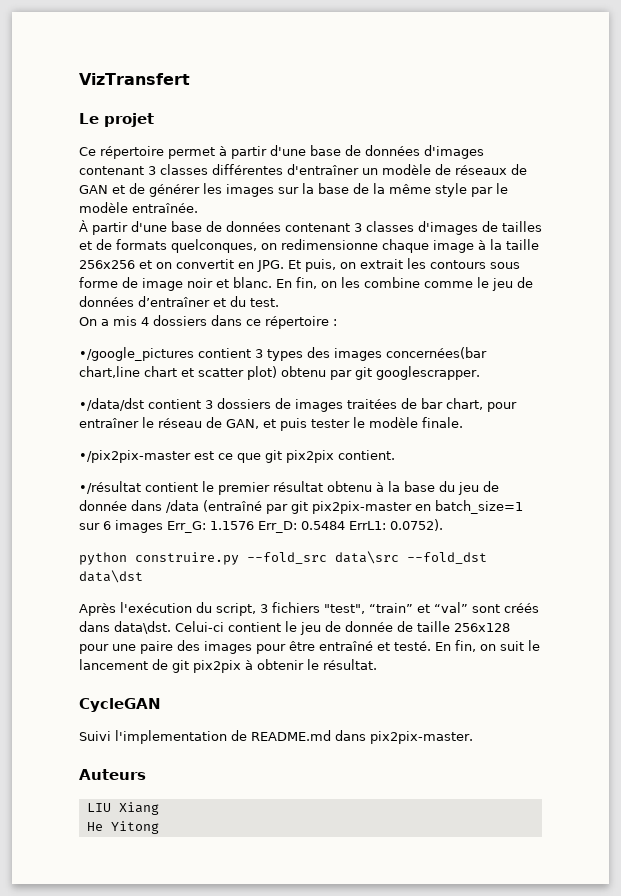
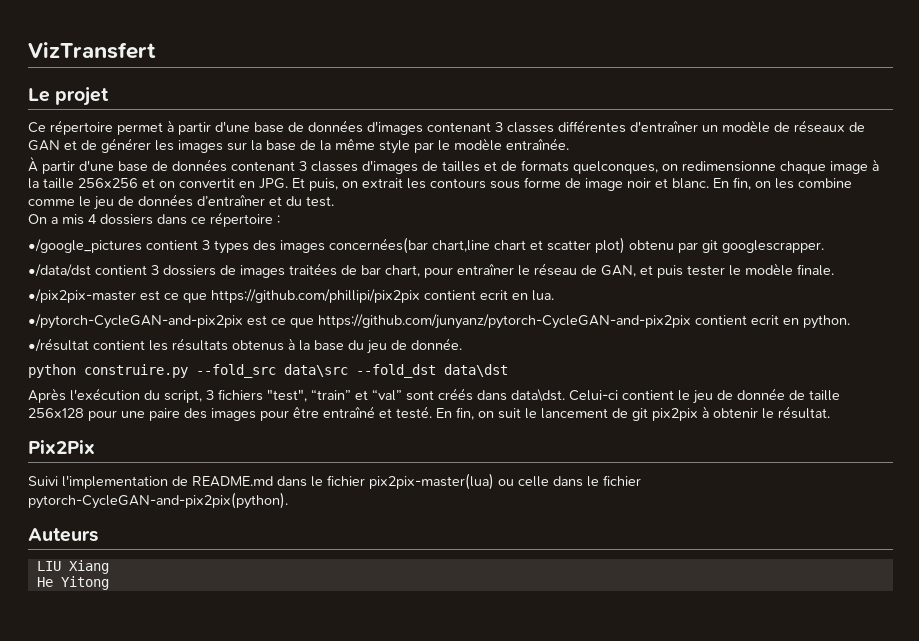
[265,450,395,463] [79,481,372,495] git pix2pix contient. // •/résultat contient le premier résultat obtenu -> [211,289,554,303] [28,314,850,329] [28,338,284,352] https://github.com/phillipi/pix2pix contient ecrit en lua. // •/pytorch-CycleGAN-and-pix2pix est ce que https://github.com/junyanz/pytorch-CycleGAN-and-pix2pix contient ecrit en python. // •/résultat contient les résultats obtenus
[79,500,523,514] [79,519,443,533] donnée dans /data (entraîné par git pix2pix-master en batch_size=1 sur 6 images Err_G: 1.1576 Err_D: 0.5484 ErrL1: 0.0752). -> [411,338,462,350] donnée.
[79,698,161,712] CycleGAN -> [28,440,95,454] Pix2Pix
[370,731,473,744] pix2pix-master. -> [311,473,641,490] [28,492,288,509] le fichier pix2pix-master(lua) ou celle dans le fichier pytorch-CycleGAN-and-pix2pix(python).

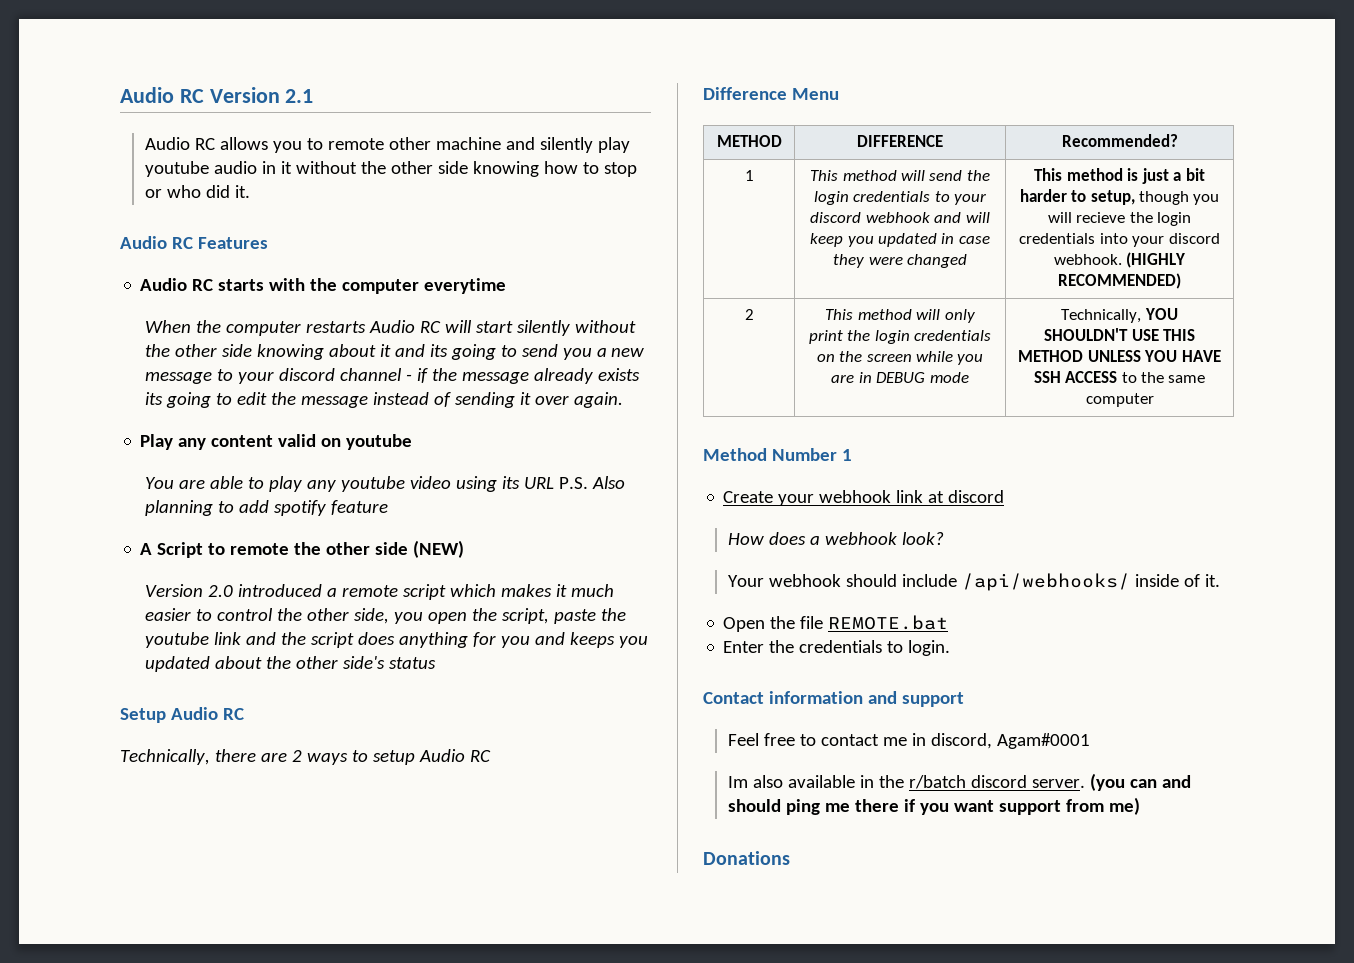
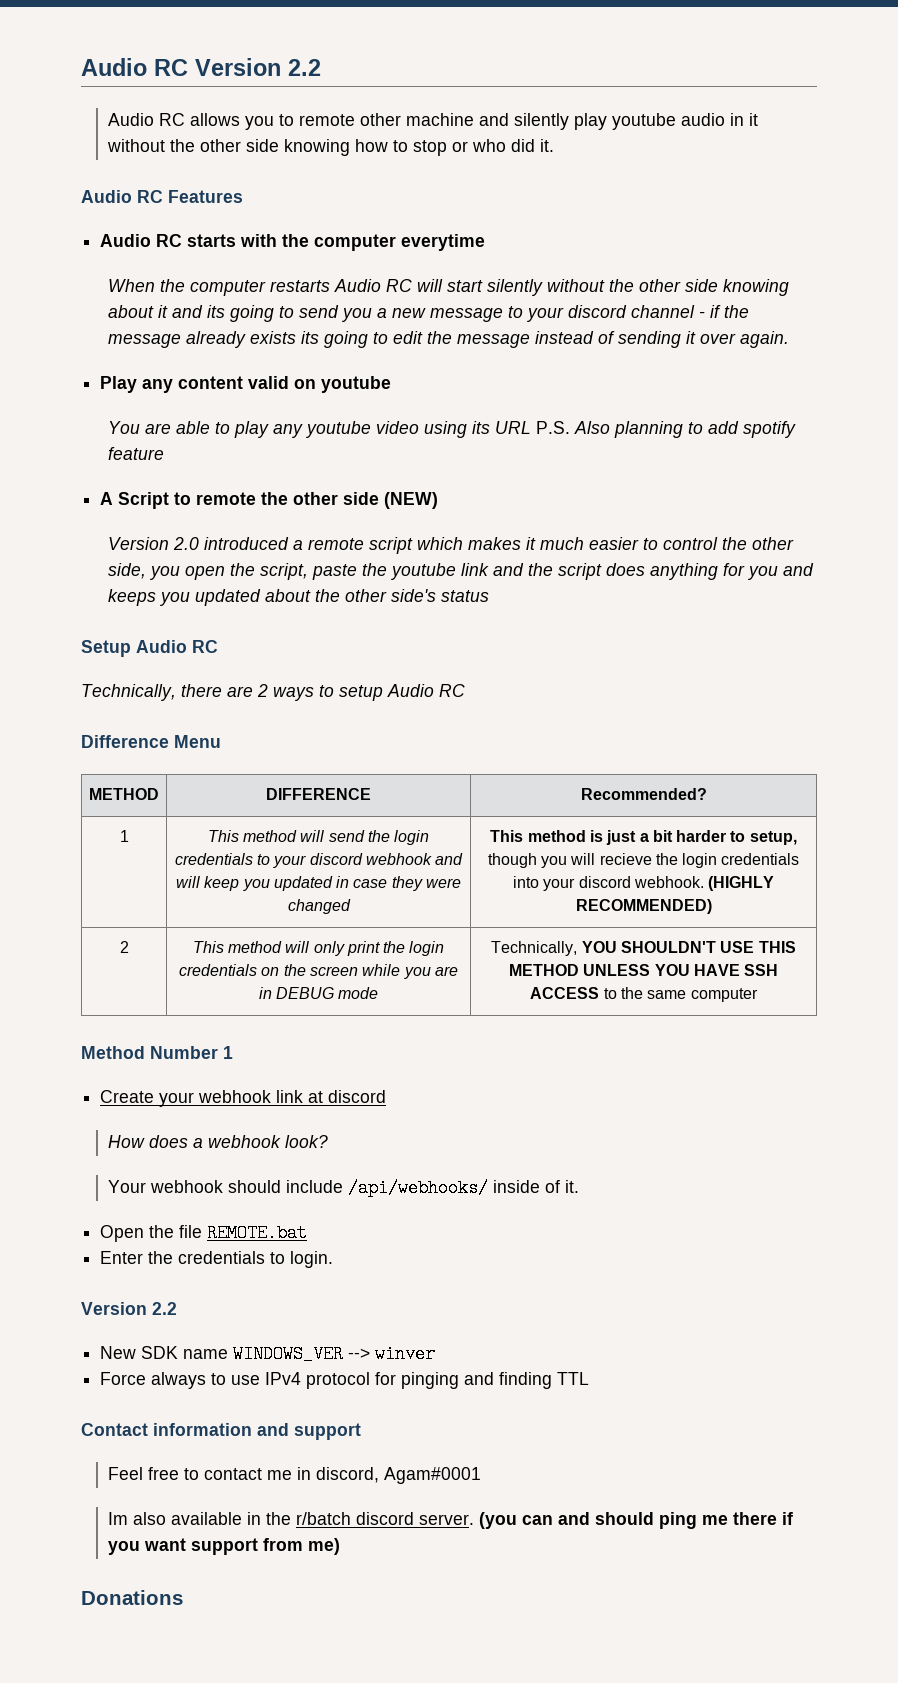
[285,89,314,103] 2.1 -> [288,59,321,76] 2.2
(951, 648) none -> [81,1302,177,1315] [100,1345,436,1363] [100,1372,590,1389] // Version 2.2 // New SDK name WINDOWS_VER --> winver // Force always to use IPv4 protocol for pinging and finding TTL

##############################

Assignment:
The answer should be an exact restatement of every entry, with the pictures omitted.

Output for this task:
[265,450,395,463] [79,481,372,495] git pix2pix contient. // •/résultat contient le premier résultat obtenu -> [211,289,554,303] [28,314,850,329] [28,338,284,352] https://github.com/phillipi/pix2pix contient ecrit en lua. // •/pytorch-CycleGAN-and-pix2pix est ce que https://github.com/junyanz/pytorch-CycleGAN-and-pix2pix contient ecrit en python. // •/résultat contient les résultats obtenus
[79,500,523,514] [79,519,443,533] donnée dans /data (entraîné par git pix2pix-master en batch_size=1 sur 6 images Err_G: 1.1576 Err_D: 0.5484 ErrL1: 0.0752). -> [411,338,462,350] donnée.
[79,698,161,712] CycleGAN -> [28,440,95,454] Pix2Pix
[370,731,473,744] pix2pix-master. -> [311,473,641,490] [28,492,288,509] le fichier pix2pix-master(lua) ou celle dans le fichier pytorch-CycleGAN-and-pix2pix(python).

[285,89,314,103] 2.1 -> [288,59,321,76] 2.2
(951, 648) none -> [81,1302,177,1315] [100,1345,436,1363] [100,1372,590,1389] // Version 2.2 // New SDK name WINDOWS_VER --> winver // Force always to use IPv4 protocol for pinging and finding TTL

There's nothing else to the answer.